I can't find the laughing smilie.....I am laughing so hard


----------



## Gerry Grimwood (Apr 2, 2007)

Don Turnipseed said:


> Got a mason jar of everclear down in the cabinet also. That is strange stuff because you take a sip and you can feel it moving back through your mouth because all moisture is evaporating as it goes.

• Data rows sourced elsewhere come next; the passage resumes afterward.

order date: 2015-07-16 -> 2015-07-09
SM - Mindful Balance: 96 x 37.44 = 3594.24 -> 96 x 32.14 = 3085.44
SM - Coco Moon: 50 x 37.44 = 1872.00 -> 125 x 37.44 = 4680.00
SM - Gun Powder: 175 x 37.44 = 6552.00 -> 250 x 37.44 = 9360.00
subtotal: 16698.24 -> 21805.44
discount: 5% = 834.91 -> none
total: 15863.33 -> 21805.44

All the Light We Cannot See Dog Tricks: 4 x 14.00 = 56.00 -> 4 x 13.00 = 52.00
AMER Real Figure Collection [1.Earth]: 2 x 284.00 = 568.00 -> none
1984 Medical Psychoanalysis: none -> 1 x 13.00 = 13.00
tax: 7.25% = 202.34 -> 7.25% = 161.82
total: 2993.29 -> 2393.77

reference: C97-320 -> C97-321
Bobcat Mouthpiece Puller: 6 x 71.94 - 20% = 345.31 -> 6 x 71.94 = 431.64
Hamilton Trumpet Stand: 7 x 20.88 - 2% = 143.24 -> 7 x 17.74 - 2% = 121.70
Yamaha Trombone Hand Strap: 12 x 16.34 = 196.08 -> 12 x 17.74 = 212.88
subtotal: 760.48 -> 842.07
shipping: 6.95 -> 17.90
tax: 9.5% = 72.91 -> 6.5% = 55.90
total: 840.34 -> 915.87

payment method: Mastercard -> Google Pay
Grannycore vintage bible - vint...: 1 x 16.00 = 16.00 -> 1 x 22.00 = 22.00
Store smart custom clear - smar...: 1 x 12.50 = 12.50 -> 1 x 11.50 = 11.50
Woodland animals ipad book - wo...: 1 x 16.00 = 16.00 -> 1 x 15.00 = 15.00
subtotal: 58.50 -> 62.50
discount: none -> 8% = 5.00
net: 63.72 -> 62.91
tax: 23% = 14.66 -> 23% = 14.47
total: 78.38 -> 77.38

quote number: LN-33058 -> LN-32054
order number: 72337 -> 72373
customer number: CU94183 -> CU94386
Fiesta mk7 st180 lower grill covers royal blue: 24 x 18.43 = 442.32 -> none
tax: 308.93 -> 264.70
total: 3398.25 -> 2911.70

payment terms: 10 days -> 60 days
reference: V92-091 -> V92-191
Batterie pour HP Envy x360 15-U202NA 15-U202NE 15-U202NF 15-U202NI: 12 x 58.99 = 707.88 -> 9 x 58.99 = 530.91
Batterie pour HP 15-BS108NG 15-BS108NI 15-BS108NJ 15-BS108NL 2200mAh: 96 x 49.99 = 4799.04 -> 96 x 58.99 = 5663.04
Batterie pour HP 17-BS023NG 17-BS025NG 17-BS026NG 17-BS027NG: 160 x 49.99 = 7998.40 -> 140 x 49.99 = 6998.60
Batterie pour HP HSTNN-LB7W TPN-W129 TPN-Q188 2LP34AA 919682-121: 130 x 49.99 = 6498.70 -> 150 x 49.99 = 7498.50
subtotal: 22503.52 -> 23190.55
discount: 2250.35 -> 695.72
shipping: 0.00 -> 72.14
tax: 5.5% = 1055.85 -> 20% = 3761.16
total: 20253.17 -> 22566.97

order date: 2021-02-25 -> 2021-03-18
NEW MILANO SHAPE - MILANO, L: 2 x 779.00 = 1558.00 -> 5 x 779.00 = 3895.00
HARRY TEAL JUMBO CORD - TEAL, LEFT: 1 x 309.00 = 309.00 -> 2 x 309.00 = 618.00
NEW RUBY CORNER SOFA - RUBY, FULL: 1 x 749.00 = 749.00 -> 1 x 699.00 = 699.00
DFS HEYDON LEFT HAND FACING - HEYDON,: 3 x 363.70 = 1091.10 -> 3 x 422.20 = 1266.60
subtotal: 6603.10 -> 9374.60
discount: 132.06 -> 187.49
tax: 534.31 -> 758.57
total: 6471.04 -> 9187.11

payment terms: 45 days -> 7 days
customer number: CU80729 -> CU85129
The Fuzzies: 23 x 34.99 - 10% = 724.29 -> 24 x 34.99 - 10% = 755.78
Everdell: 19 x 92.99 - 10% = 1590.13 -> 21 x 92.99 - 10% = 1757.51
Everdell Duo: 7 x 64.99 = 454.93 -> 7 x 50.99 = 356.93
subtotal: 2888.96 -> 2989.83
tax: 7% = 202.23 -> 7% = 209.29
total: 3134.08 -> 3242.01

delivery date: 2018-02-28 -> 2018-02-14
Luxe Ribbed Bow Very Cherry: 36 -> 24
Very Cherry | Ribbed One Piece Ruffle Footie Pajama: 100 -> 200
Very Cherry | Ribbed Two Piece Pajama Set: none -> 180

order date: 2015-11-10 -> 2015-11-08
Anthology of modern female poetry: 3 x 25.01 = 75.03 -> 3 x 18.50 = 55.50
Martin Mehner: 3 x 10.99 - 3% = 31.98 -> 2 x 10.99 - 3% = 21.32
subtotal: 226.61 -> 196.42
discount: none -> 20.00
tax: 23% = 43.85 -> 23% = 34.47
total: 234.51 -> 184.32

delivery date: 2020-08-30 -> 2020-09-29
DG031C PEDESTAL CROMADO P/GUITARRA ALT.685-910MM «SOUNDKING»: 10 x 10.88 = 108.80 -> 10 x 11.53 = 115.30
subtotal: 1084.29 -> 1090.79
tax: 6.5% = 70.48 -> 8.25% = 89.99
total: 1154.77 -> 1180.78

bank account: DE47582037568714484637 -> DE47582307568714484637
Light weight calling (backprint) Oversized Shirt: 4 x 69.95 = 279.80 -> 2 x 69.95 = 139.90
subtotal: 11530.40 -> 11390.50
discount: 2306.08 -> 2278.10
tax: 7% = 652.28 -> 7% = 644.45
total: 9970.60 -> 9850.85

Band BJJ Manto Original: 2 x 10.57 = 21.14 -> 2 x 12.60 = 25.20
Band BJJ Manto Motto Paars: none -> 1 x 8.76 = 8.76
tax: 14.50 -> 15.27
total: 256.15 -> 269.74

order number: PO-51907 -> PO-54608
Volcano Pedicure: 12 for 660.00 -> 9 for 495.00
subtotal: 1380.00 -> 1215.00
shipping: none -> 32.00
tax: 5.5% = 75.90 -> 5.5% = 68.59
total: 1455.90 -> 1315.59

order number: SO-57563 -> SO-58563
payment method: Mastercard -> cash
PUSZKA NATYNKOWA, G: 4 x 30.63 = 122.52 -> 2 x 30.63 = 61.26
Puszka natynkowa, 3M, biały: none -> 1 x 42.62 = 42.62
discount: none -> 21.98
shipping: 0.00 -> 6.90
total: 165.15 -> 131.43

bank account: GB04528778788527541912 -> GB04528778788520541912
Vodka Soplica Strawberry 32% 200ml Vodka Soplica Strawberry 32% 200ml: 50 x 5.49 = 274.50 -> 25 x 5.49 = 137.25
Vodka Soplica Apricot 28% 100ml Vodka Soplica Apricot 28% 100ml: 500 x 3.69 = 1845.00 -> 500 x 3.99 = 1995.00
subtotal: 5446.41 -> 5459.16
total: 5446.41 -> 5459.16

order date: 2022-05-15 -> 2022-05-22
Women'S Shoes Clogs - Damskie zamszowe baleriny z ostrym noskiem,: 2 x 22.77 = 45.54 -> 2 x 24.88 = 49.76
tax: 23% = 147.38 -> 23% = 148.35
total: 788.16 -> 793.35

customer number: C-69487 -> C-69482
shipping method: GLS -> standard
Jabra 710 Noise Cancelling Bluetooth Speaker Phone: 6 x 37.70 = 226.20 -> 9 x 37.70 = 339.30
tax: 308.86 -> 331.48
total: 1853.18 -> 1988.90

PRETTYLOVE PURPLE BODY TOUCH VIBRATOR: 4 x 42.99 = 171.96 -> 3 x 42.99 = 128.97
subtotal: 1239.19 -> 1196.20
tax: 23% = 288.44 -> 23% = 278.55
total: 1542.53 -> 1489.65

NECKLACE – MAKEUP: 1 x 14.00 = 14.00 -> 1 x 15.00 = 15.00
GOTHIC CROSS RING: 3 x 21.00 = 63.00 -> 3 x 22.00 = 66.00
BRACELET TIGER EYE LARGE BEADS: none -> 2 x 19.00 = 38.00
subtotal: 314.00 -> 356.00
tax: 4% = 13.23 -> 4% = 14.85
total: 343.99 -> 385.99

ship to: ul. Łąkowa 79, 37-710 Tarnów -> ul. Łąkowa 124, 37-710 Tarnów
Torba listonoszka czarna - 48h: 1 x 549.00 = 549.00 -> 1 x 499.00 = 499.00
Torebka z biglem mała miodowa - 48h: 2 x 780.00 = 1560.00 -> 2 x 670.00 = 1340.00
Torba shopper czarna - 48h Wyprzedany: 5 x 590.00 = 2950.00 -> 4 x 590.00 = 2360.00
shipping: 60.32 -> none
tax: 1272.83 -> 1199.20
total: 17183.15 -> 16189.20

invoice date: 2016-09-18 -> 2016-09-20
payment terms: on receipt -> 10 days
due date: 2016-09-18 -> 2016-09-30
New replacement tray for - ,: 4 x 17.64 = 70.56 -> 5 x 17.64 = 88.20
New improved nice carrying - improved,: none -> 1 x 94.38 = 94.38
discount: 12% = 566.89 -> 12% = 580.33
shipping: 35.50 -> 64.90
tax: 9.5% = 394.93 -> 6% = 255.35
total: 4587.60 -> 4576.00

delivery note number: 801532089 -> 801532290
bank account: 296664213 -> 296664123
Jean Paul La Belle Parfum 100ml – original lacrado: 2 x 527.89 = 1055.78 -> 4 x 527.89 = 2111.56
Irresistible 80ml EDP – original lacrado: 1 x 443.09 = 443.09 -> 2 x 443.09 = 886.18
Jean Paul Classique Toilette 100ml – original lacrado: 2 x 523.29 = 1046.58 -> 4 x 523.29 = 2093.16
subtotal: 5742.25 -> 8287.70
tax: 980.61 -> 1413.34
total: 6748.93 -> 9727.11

My wife brought some of that stuff back from Indiana once after visiting her mom, there outa be a law..that's all I have to say about that :lol:


----------



## Adam Swilling (Feb 12, 2009)

michael wise said:


> pabst blue ribbon if i don't have anything to do the next day.:-&
> 
> bud light if i do.\\:d/


 hahaha!


----------



## Adam Swilling (Feb 12, 2009)

I recently tried blackberry moonshine. It still feels like it's melting your guts out it just doesn't taste like it.


----------



## Jake Brandyberry (Jan 24, 2010)

I'm a big fan of the microbrews. Anything made by Dog Fish works for me.


----------



## Howard Knauf (May 10, 2008)

Crown and Coke. Turkey and Coke. Top shelf margueritas. 

Girlie drinks are.....Black russian, toasted almond, screaming banana banshee, and purple hooter shooters:mrgreen:


----------



## chris haynie (Sep 15, 2009)

Jake Brandyberry said:


> Anything made by Dog Fish works for me.


me too...thier IPAs are awesome if you love hoppy goodness. i think the 90 min IPA from dogfish head is one of my all time favorite beers. 

lots of stouts, porters, pale ales. generally a big fan of ale. not much on lager beers. Recently been liking a beer called Lion stout. from sri lanka, but not tropical in any way. a really nice thick dark chocolately stout thats not very expensive around here. 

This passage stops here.